Within the records below, reproduce without change the lines from the line that has "[317,1711,792,1743] sadiahyd Aug" through the line that has "moved [9,1787,838,1981] ->", and only those.

Data for this task:
-=-=-

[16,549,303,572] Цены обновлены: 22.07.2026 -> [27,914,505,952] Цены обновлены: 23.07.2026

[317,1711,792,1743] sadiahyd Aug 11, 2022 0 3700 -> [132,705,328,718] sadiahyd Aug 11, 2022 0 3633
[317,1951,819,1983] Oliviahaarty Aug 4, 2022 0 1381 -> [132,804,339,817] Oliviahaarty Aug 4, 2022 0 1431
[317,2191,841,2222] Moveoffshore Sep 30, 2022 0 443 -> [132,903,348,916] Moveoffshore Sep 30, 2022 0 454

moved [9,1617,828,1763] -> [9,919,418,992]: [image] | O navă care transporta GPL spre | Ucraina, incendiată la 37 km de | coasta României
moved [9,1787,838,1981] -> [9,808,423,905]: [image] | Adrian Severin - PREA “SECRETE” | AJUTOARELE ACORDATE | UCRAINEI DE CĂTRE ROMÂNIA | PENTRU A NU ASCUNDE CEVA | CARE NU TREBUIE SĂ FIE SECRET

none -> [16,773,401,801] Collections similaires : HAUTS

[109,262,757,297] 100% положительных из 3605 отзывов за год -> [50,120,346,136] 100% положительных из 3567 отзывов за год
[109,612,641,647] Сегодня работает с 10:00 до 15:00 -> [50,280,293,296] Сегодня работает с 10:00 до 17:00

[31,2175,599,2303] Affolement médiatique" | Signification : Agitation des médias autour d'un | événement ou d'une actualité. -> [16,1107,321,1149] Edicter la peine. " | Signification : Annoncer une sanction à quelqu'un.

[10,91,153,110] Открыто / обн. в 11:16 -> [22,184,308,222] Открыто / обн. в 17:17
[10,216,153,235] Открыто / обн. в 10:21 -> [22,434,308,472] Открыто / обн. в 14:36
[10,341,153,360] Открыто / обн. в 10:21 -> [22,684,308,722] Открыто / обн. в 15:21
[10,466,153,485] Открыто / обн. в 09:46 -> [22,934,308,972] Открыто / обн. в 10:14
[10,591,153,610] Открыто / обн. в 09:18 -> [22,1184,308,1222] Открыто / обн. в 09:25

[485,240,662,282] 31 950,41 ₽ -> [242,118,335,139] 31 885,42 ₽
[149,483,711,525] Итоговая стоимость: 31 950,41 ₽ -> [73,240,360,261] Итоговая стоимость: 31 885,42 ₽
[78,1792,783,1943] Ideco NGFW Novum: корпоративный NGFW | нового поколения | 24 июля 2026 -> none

-=-=-

Written solution:
[317,1711,792,1743] sadiahyd Aug 11, 2022 0 3700 -> [132,705,328,718] sadiahyd Aug 11, 2022 0 3633
[317,1951,819,1983] Oliviahaarty Aug 4, 2022 0 1381 -> [132,804,339,817] Oliviahaarty Aug 4, 2022 0 1431
[317,2191,841,2222] Moveoffshore Sep 30, 2022 0 443 -> [132,903,348,916] Moveoffshore Sep 30, 2022 0 454

moved [9,1617,828,1763] -> [9,919,418,992]: [image] | O navă care transporta GPL spre | Ucraina, incendiată la 37 km de | coasta României
moved [9,1787,838,1981] -> [9,808,423,905]: [image] | Adrian Severin - PREA “SECRETE” | AJUTOARELE ACORDATE | UCRAINEI DE CĂTRE ROMÂNIA | PENTRU A NU ASCUNDE CEVA | CARE NU TREBUIE SĂ FIE SECRET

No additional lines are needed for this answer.